Kaski J C, Crea F, Meran D, Rodriguez L, Araujo L, Chierchia S, Davies G, Maseri A
Circulation. 1986 Dec;74(6):1255-65. doi: 10.1161/01.cir.74.6.1255.
It has been shown in different groups of patients with variant angina that coronary spasm can be reproduced by physiologic maneuvers and pharmacologic agents. It is not known, however, to what extent different stimuli can induce spasm in the same patient. To investigate whether coronary arterial spasm results from specific abnormal agonist-receptor interactions or from a local nonspecific coronary supersensitivity to different stimuli, 28 patients with vasospastic angina were submitted to a series of diverse vasoconstrictive stimuli known to provoke coronary spasm. Ergonovine, hyperventilation, handgrip, cold pressor, and exercise-tests, were carried out in all 28 patients. In the last 15 patients histamine was also administered. Spasm was provoked by ergonovine in 96% of patients, by hyperventilation in 54%, by histamine in 47%, by exercise in 46%, and by the cold pressor and handgrip tests in 11% and 7%, respectively. No significant differences were found in the responses to provocative tests of patients with normal coronary arteries or nonsignificant stenoses and those with significant lesions. In the same individual, spasm was induced by at least two vasoconstrictive stimuli, although with a different mechanism of action, in 82% of patients and spasm was induced by three or more stimuli in 39%. Tests were repeated in at least 23 patients and short-term reproducibility paralleled sensitivity. These results suggest that in patients with variant angina, a local nonspecific supersensitivity rather than an abnormal specific agonist-receptor interaction plays a major role in the genesis of coronary arterial spasm.

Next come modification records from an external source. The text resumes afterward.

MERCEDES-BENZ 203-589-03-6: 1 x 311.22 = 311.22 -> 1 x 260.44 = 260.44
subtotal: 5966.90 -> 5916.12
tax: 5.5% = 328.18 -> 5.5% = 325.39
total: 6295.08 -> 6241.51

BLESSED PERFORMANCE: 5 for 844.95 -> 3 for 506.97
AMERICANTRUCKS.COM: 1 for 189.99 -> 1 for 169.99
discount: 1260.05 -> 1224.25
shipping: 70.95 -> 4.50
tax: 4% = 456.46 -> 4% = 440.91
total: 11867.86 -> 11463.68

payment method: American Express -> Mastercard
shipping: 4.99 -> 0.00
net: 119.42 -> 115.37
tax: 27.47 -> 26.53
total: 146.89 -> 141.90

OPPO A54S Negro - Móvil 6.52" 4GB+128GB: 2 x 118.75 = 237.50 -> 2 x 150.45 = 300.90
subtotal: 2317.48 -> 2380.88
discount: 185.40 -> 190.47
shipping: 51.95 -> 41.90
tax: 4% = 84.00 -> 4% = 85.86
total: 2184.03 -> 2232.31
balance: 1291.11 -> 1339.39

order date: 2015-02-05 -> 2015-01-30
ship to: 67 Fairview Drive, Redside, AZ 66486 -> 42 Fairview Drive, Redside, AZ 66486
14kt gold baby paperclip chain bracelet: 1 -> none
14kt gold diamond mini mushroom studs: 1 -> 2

在不同组的变异型心绞痛患者中已表明,生理性操作和药物制剂可诱发冠状动脉痉挛。然而,尚不清楚不同刺激在同一患者中能在多大程度上诱发痉挛。为了研究冠状动脉痉挛是由特定的异常激动剂 - 受体相互作用引起,还是由局部对不同刺激的非特异性冠状动脉超敏反应引起,对28例血管痉挛性心绞痛患者进行了一系列已知可诱发冠状动脉痉挛的不同血管收缩刺激试验。对所有28例患者进行了麦角新碱、过度通气、握力、冷加压和运动试验。在最后15例患者中还给予了组胺。麦角新碱诱发痉挛的患者占96%,过度通气诱发痉挛的患者占54%,组胺诱发痉挛的患者占47%,运动诱发痉挛的患者占46%,冷加压试验和握力试验诱发痉挛的患者分别占11%和7%。在冠状动脉正常或狭窄不明显的患者与有明显病变的患者的激发试验反应中未发现显著差异。在同一患者中,82%的患者至少由两种血管收缩刺激诱发痉挛,尽管作用机制不同,39%的患者由三种或更多刺激诱发痉挛。至少23例患者重复进行了试验,短期重复性与敏感性平行。这些结果表明,在变异型心绞痛患者中,局部非特异性超敏反应而非异常的特异性激动剂 - 受体相互作用在冠状动脉痉挛的发生中起主要作用。